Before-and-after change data
◆ ◆ ◆ ◆ ◆

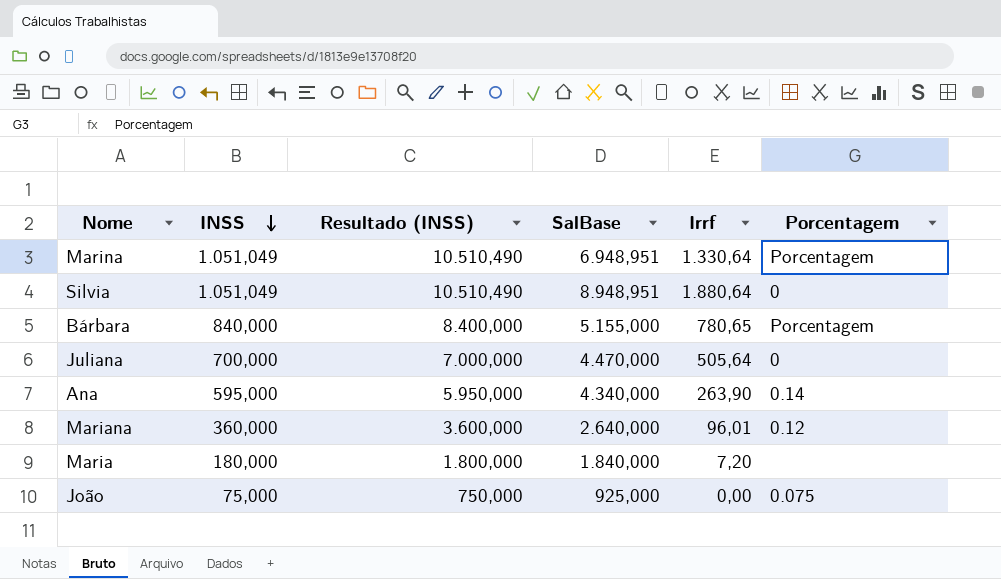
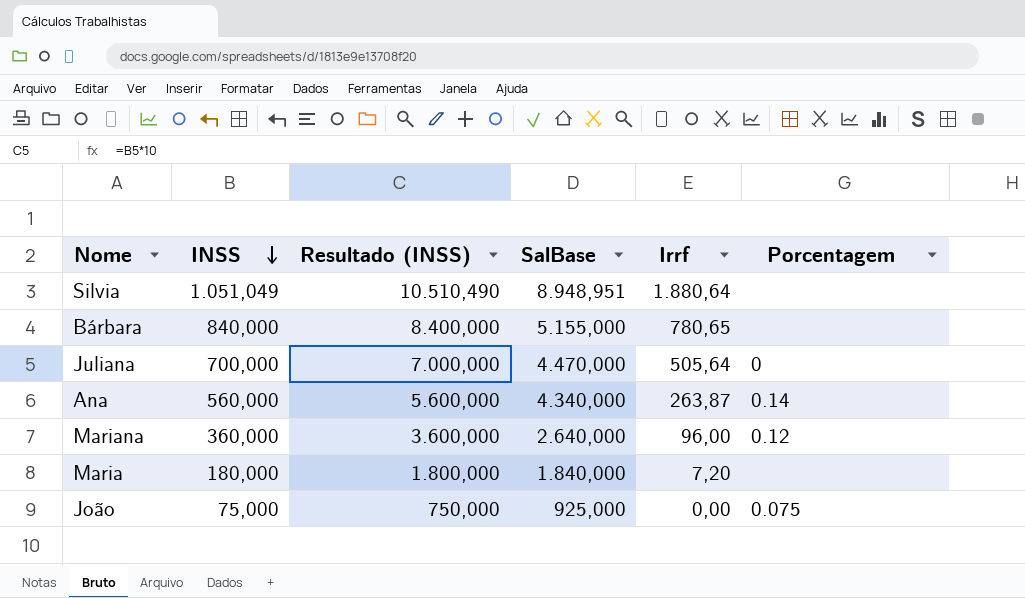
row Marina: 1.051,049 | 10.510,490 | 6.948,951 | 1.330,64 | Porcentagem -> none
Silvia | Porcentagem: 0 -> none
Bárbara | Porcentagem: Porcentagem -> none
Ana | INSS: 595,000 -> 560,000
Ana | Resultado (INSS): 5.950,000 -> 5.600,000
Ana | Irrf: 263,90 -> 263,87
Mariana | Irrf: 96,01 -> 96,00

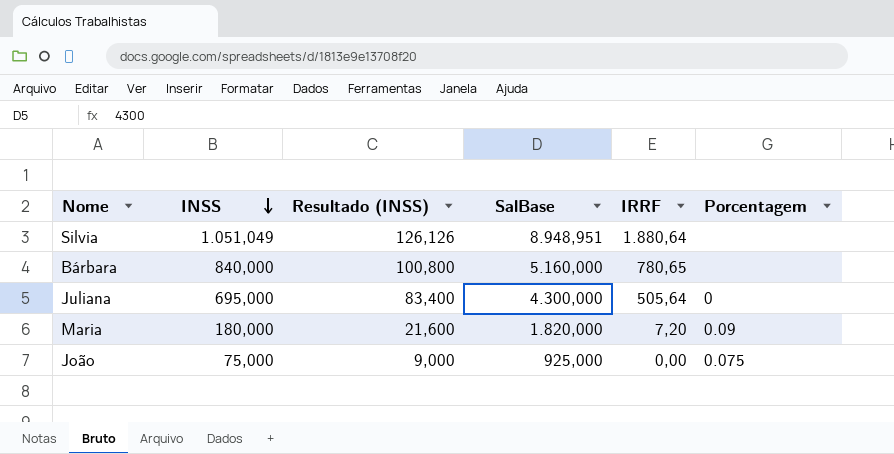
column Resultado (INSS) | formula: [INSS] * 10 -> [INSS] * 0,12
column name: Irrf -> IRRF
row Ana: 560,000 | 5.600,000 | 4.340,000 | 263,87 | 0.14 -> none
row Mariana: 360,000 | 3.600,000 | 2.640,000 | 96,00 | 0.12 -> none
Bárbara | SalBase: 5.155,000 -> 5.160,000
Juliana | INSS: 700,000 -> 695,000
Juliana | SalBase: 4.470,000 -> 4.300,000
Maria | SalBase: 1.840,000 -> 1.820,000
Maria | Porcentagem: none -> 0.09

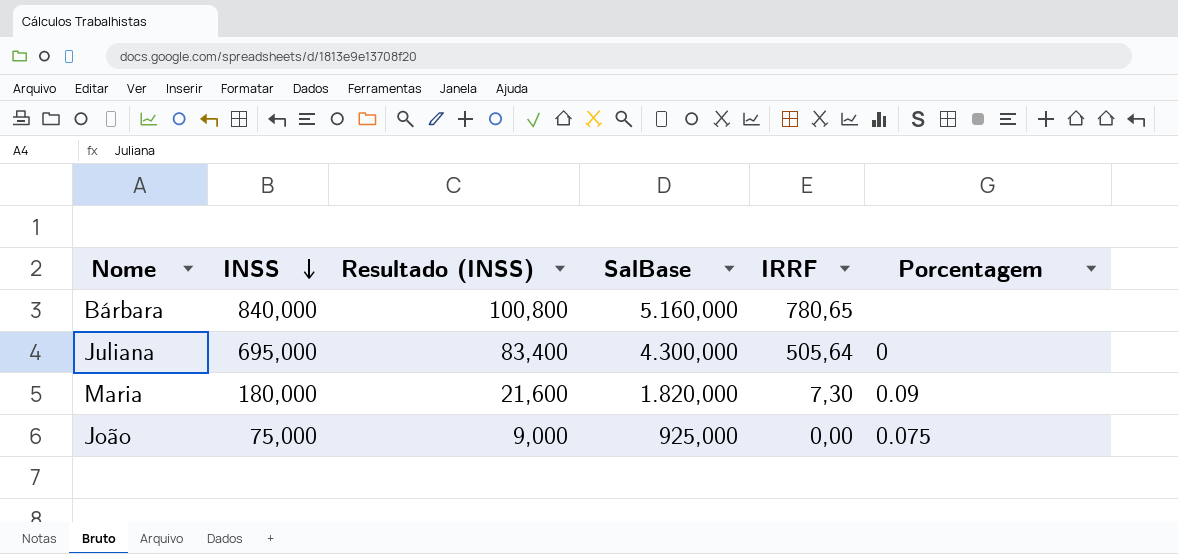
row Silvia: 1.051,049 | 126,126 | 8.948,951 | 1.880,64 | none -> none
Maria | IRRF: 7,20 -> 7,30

◆ ◆ ◆ ◆ ◆

Leaving every image behind, repeat the data in full and exactly.

EXERCISE RESPONSE:
row Marina: 1.051,049 | 10.510,490 | 6.948,951 | 1.330,64 | Porcentagem -> none
Silvia | Porcentagem: 0 -> none
Bárbara | Porcentagem: Porcentagem -> none
Ana | INSS: 595,000 -> 560,000
Ana | Resultado (INSS): 5.950,000 -> 5.600,000
Ana | Irrf: 263,90 -> 263,87
Mariana | Irrf: 96,01 -> 96,00

column Resultado (INSS) | formula: [INSS] * 10 -> [INSS] * 0,12
column name: Irrf -> IRRF
row Ana: 560,000 | 5.600,000 | 4.340,000 | 263,87 | 0.14 -> none
row Mariana: 360,000 | 3.600,000 | 2.640,000 | 96,00 | 0.12 -> none
Bárbara | SalBase: 5.155,000 -> 5.160,000
Juliana | INSS: 700,000 -> 695,000
Juliana | SalBase: 4.470,000 -> 4.300,000
Maria | SalBase: 1.840,000 -> 1.820,000
Maria | Porcentagem: none -> 0.09

row Silvia: 1.051,049 | 126,126 | 8.948,951 | 1.880,64 | none -> none
Maria | IRRF: 7,20 -> 7,30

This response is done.